§ TASK ITEM: In how many lines of the material below does the string "flex" appear? Answer with a single number.

§ RECORD SET:
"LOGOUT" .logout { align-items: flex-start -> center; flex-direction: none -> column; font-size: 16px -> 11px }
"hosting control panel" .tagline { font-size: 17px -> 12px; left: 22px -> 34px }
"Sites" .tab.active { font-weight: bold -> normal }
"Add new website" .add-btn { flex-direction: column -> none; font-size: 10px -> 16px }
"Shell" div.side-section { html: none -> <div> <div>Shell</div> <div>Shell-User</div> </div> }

--

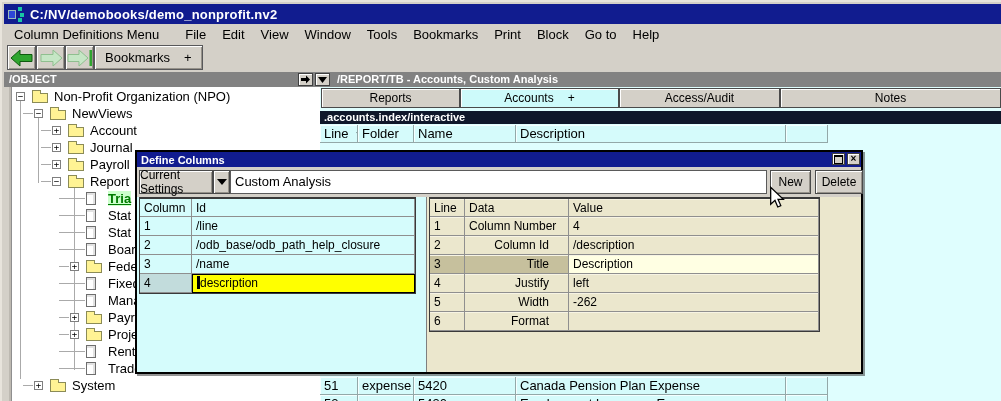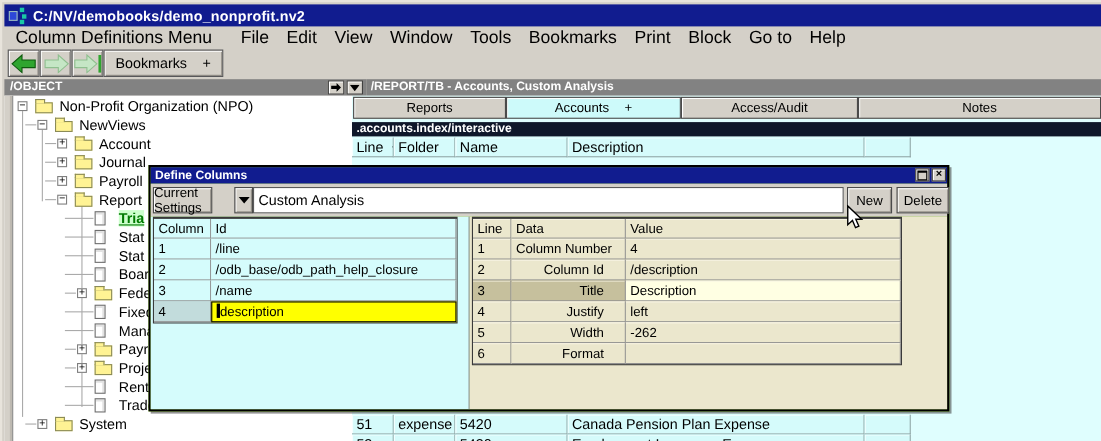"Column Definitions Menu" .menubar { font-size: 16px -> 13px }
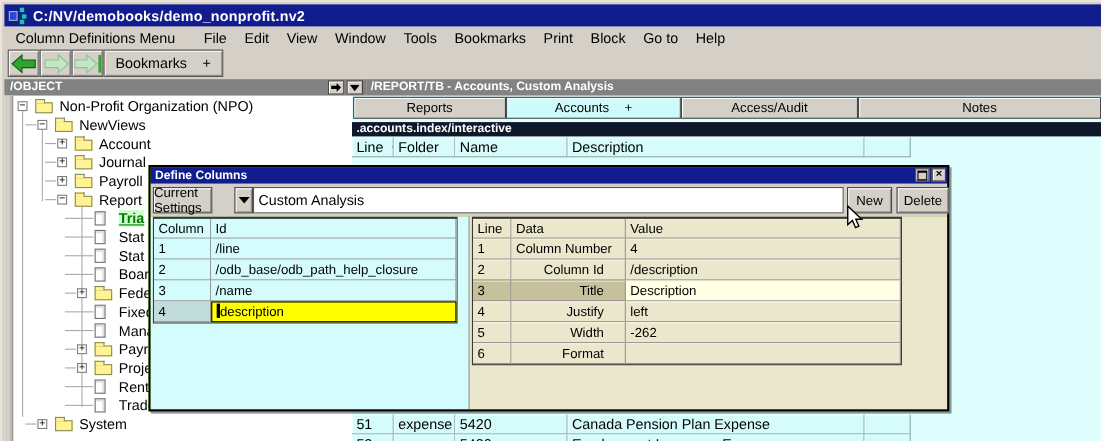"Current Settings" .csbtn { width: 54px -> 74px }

§ WRITTEN SOLUTION: 2